Impresa durata 7 ore degli alpinisti sulmonesi Pagone e Mariani

SULMONA. Sette ore appesi a una sola fune, a 1.300 metri di quota. Così Claudio Pagone e Massimo Mariani hanno scalato il monte Morrone da Colle Nusca. Una via direttissima sull’inviolata cresta sud ovest del Morrone in ambiente impervio e severo: 1.300 metri di scalata su sbalzi di roccia a strapiombo nel vuoto che variano dal quarto al sesto grado di difficoltà.
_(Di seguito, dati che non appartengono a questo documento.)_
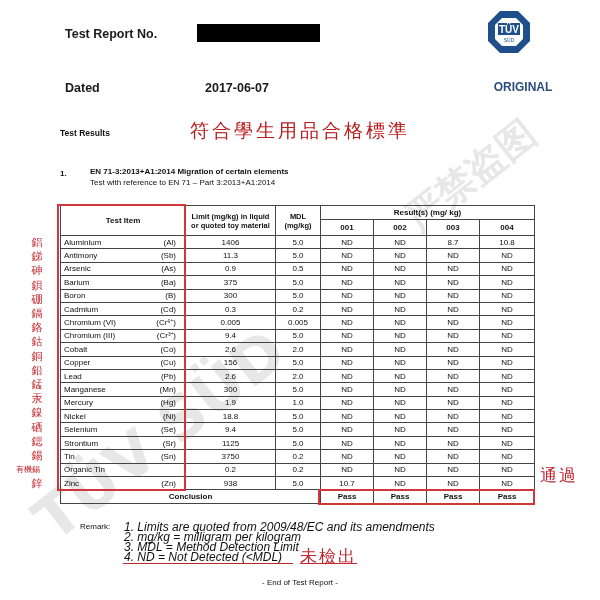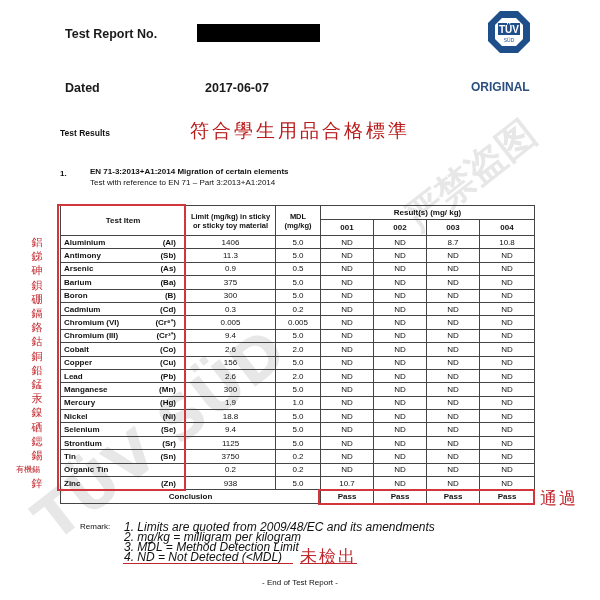--- a/index.html
+++ b/index.html
@@ -5,42 +5,42 @@
   * { box-sizing: border-box; margin: 0; padding: 0; }
   html, body { width: 600px; height: 600px; background: #ffffff; overflow: hidden; }
   body { position: relative; font-family: "Liberation Sans", sans-serif; color: #111; }
 
   .abs { position: absolute; }
 
   .hdr-label { font-weight: bold; font-size: 12.5px; color: #1a1a1a; }
   .redact { background: #000; }
 
   .tuv-logo { left: 487px; top: 10px; width: 44px; height: 44px; }
-  .original { left: 471px; top: 80px; width: 70px; text-align: left; font-weight: bold; font-size: 12px; color: #2b4f7e; }
+  .original { left: 488px; top: 80px; width: 70px; text-align: center; font-weight: bold; font-size: 12px; color: #2b4f7e; }
 
   .test-results { left: 60px; top: 128px; font-size: 8.5px; font-weight: bold; }
   .cn-title { left: 190px; top: 118px; font-family: "DejaVu Serif", serif; font-size: 19px; color: #b91c1c; letter-spacing: 3px; }
 
   .sec-num { left: 60px; top: 169px; font-size: 8px; font-weight: bold; }
   .sec-title { left: 90px; top: 167px; font-size: 8px; font-weight: bold; }
   .sec-sub { left: 90px; top: 178px; font-size: 8px; }
 
   
   table.results { position: absolute; left: 60px; top: 205px; width: 474px; border-collapse: collapse; font-size: 8px; table-layout: fixed; }
   table.results td, table.results th { border: 1px solid #444; height: 13.4px; padding: 0 3px; text-align: center; line-height: 11px; }
   table.results th { font-weight: bold; }
-  table.results td.item { text-align: left; font-weight: bold; }
+  table.results td.item { text-align: left; font-weight: normal; }
   .item-wrap { display: flex; justify-content: space-between; }
   .sym { padding-right: 6px; }
   .concl { font-weight: bold; }
 
   .red-box { position: absolute; border: 2px solid #d0363c; }
   .cn-left { font-family: "DejaVu Serif", serif; color: #c0262d; font-size: 11px; line-height: 14.2px; width: 14px; text-align: center; }
   .cn-small { font-family: "DejaVu Serif", serif; color: #c0262d; font-size: 8px; }
-  .cn-pass { left: 540px; top: 487px; font-family: "DejaVu Serif", serif; font-size: 17px; color: #c0262d; letter-spacing: 2px; }
+  .cn-pass { left: 540px; top: 464px; font-family: "DejaVu Serif", serif; font-size: 17px; color: #c0262d; letter-spacing: 2px; }
 
   .remark-label { left: 80px; top: 522px; font-size: 8px; }
   .remarks { left: 124px; top: 522px; font-size: 12px; line-height: 10px; font-style: italic; }
   .nd-underline { left: 123px; top: 563px; width: 170px; height: 1px; background: #c0262d; }
   .cn-nd { left: 300px; top: 545px; font-family: "DejaVu Serif", serif; font-size: 17px; color: #c0262d; letter-spacing: 2px; text-decoration: underline; }
   .end { left: 0; width: 600px; top: 578px; text-align: center; font-size: 8px; }
 
   .watermark { position: absolute; color: rgba(120,120,120,0.18); font-family: "DejaVu Sans", sans-serif; font-weight: bold; pointer-events: none; white-space: nowrap; }
 </style>
 </head>
@@ -79,21 +79,21 @@
       <col style="width:90px">
       <col style="width:45px">
     <col style="width:53px">
       <col style="width:53px">
       <col style="width:53px">
       <col style="width:55px">
   </colgroup>
   <thead>
     <tr style="height:14px">
       <th rowspan="2">Test Item</th>
-      <th rowspan="2" style="line-height:9px;font-size:7.5px">Limit (mg/kg) in sticky or sticky toy material</th>
+      <th rowspan="2" style="line-height:9px;font-size:7.5px">Limit (mg/kg) in liquid or quoted toy material</th>
       <th rowspan="2" style="line-height:9px;font-size:7.5px">MDL (mg/kg)</th>
       <th colspan="4">Result(s) (mg/ kg)</th>
     </tr>
     <tr style="height:16px">
       <th>001</th>
       <th>002</th>
       <th>003</th>
       <th>004</th>
     </tr>
   </thead>

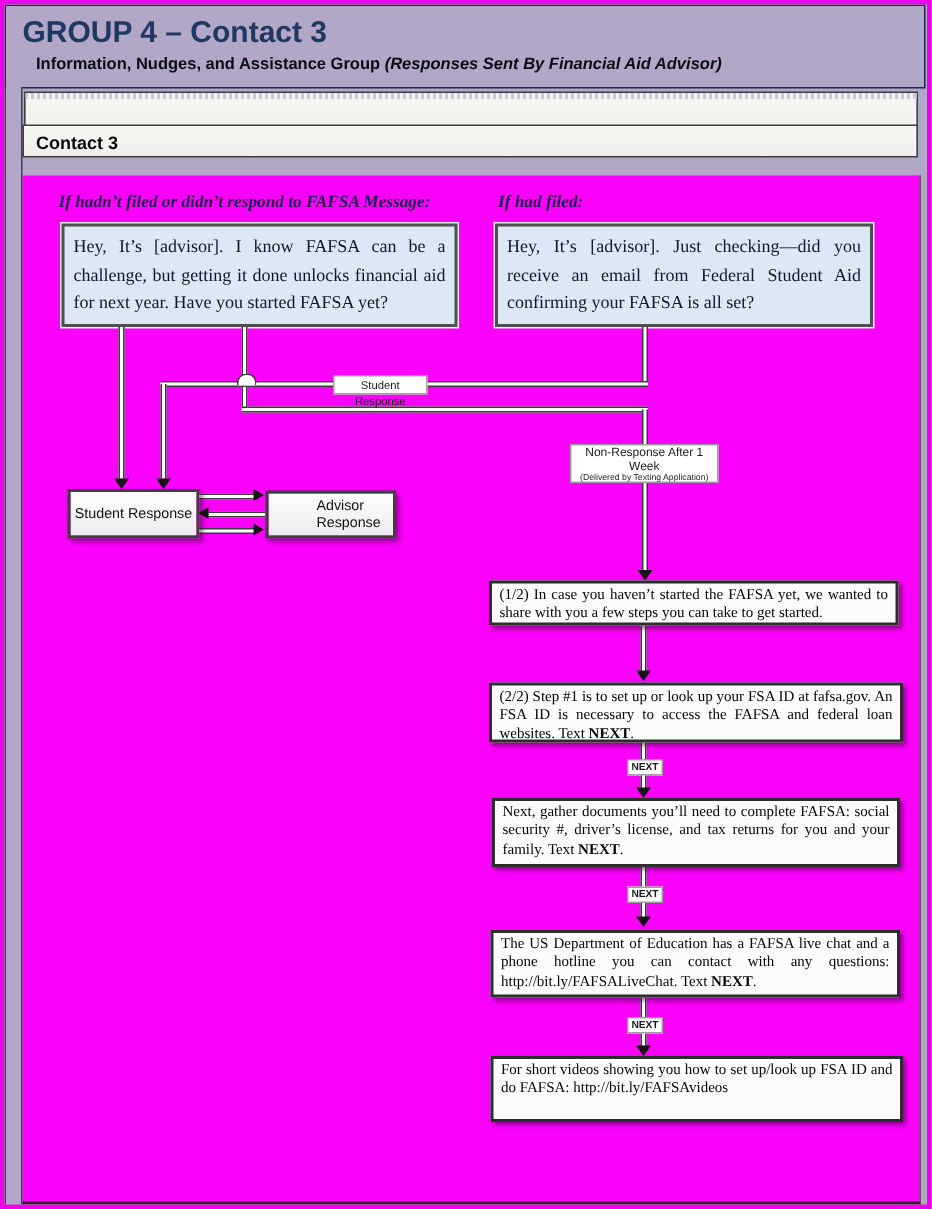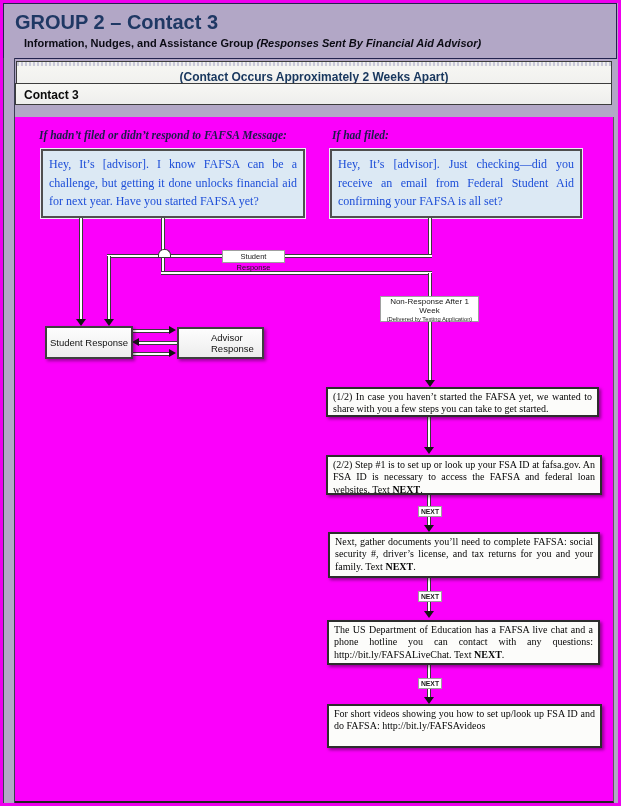--- a/index.html
+++ b/index.html
@@ -36,21 +36,21 @@
     background:#fb00fb;border-right:1px solid #5a5a5a;border-bottom:2px solid #242424;
     box-sizing:border-box;}
   
   .branch-head{position:absolute;top:12px;font-family:"Liberation Serif",serif;
     font-style:italic;font-weight:bold;font-size:11.5px;color:#1b1b4a;text-align:center;}
   #head-left{left:24px;}
   #head-right{left:317px;}
   
   .msgbox{position:absolute;background:#dce9f4;border:2px solid #4f4f4f;
     box-shadow:0 0 0 1px #ececf4;box-sizing:border-box;
-    font-family:"Liberation Serif",serif;font-size:12px;color:#1d4ed8;
+    font-family:"Liberation Serif",serif;font-size:12px;color:#0f172a;
     line-height:1.55;padding:4px 6px;text-align:justify;}
   #msg-left{left:26px;top:32px;width:264px;height:69px;}
   #msg-right{left:315px;top:32px;width:252px;height:69px;}
   
   .pipe-v{position:absolute;width:2px;background:#ffffff;
     border-left:1px solid #3b3b3b;border-right:1px solid #3b3b3b;}
   .pipe-h{position:absolute;height:2px;background:#ffffff;
     border-top:1px solid #3b3b3b;border-bottom:1px solid #3b3b3b;}
   .arr-down{position:absolute;width:0;height:0;
     border-left:5px solid transparent;border-right:5px solid transparent;
@@ -93,31 +93,30 @@
   #seq2{left:313px;top:415px;width:272px;height:46px;}
   #seq3{left:312px;top:503px;width:273px;height:45px;}
   #seq4{left:312px;top:587px;width:275px;height:44px;}
 </style>
 </head>
 <body>
 
 <div id="canvas">
 
   <div id="hdr">
-    <div id="hdr-title">GROUP 2 – Contact 3</div>
+    <div id="hdr-title">GROUP 4 – Contact 3</div>
     <div id="hdr-sub">
       <span>Information, Nudges, and Assistance Group </span><span class="it">(Responses Sent By Financial Aid Advisor)</span>
     </div>
   </div>
 
   <div id="left-strip"></div>
 
   <div class="bar" id="bar-timing">
     <div class="hatch"></div>
-    <div class="txt">(Contact Occurs Approximately 2 Weeks Apart)</div>
   </div>
 
   <div class="bar" id="bar-contact">
     <div class="txt">Contact 3</div>
   </div>
 
   <div id="panel">
 
     <div class="branch-head" id="head-left">If hadn’t filed or didn’t respond to FAFSA Message:</div>
     <div class="branch-head" id="head-right">If had filed:</div>

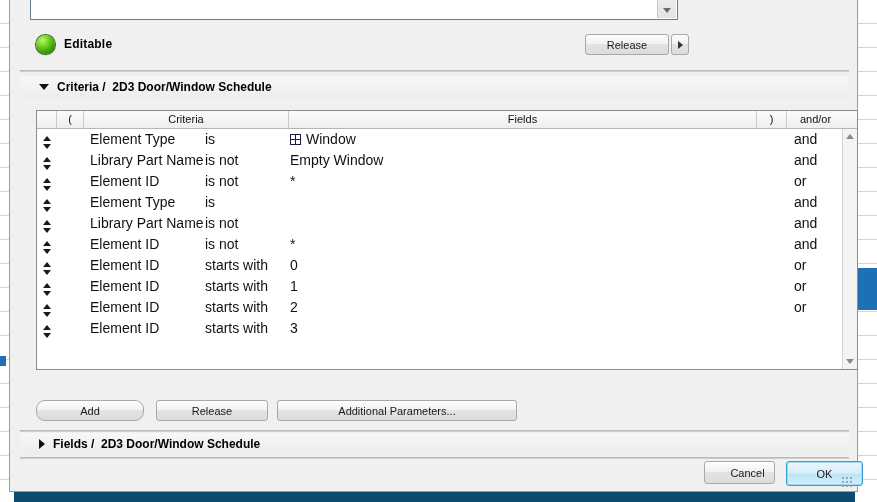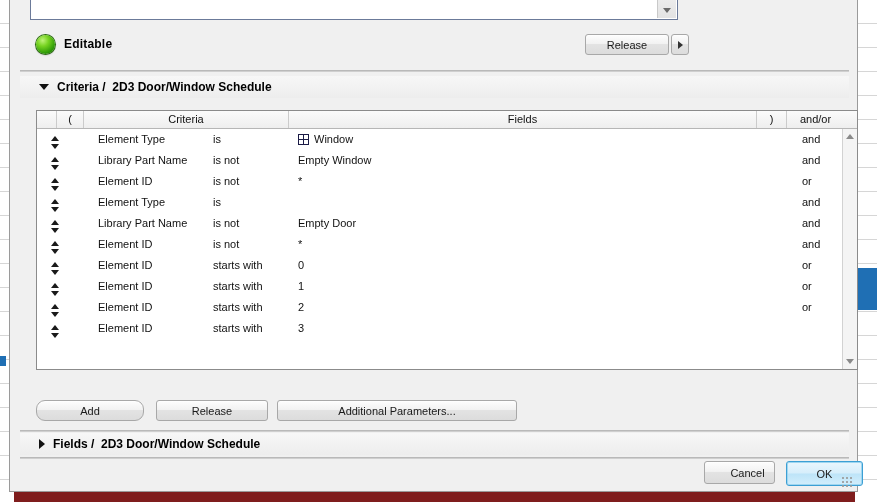--- a/index.html
+++ b/index.html
@@ -14,21 +14,21 @@
     font-family: "Liberation Sans", sans-serif;
     font-size: 11px;
     color: #000;
   }
 
   
   #screen {
     position: relative;
     width: 877px;
     height: 502px;
-    background: #7f1d1d;
+    background: #0c4a6e;
   }
   .bg-strip {
     position: absolute;
     top: 0;
     height: 502px;
     background:
       repeating-linear-gradient(to bottom,
         #ffffff 0px, #ffffff 23px,
         #d6d6d6 23px, #d6d6d6 24px);
   }
@@ -261,25 +261,24 @@
     position: relative;
     height: 21px;
     width: 100%;
     white-space: nowrap;
   }
   .cell {
     position: absolute;
     top: 0;
     height: 21px;
     line-height: 21px;
-    font-size: 11px;
+    font-size: 14px;
     color: #111;
     overflow: hidden;
     white-space: nowrap;
-    margin-left: 8px;
   }
   .c-handle { left: 6px;  width: 16px; text-align: left; }
   .c-field  { left: 53px; width: 115px; }
   .c-op     { left: 168px; width: 84px; }
   .c-val    { left: 253px; width: 460px; display: flex; align-items: center; }
   .c-andor  { left: 757px; width: 50px; }
 
   .handle-ico {
     display: inline-block;
     position: relative;
@@ -492,23 +491,20 @@
             <div class="trow">
               <div class="cell c-handle"><span class="handle-ico"></span></div>
               <div class="cell c-field">Element Type</div>
               <div class="cell c-op">is</div>
               <div class="cell c-andor">and</div>
             </div>
             <div class="trow">
               <div class="cell c-handle"><span class="handle-ico"></span></div>
               <div class="cell c-field">Library Part Name</div>
               <div class="cell c-op">is not</div>
-              <div class="cell c-val">
-                <span class="val-text">Empty Door</span>
-              </div>
               <div class="cell c-andor">and</div>
             </div>
             <div class="trow">
               <div class="cell c-handle"><span class="handle-ico"></span></div>
               <div class="cell c-field">Element ID</div>
               <div class="cell c-op">is not</div>
               <div class="cell c-val">
                 <span class="val-text">*</span>
               </div>
               <div class="cell c-andor">and</div>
I due hanno ribattezzato il percorso “Direttissima Picco Paolo”, per via del penultimo sperone roccioso – chiamato localmente Picco Paolo – incontrato prima di raggiungere quota 1.800. Un’emozione per i due escursionisti e arrampicatori del Club alpino italiano di Sulmona. «La concentrazione e la preparazione psicofisica devono essere al massimo in prove del genere», raccontano i due, «ci siamo ripetuti l’un l’altro, a ogni presa e a ogni passo, di stare attenti. Tutto questo per sette ore, non è stato semplice. Ma non ci accontentiamo». La prossima missione, infatti, sarà riaffrontare la via appena scoperta in inverno, con neve, ghiaccio e freddo a rendere tutto più complicato e rischioso. Anche questo è l’alpinismo: salire sempre più su, scalando nuove vette e mette inviolate. (f.p.)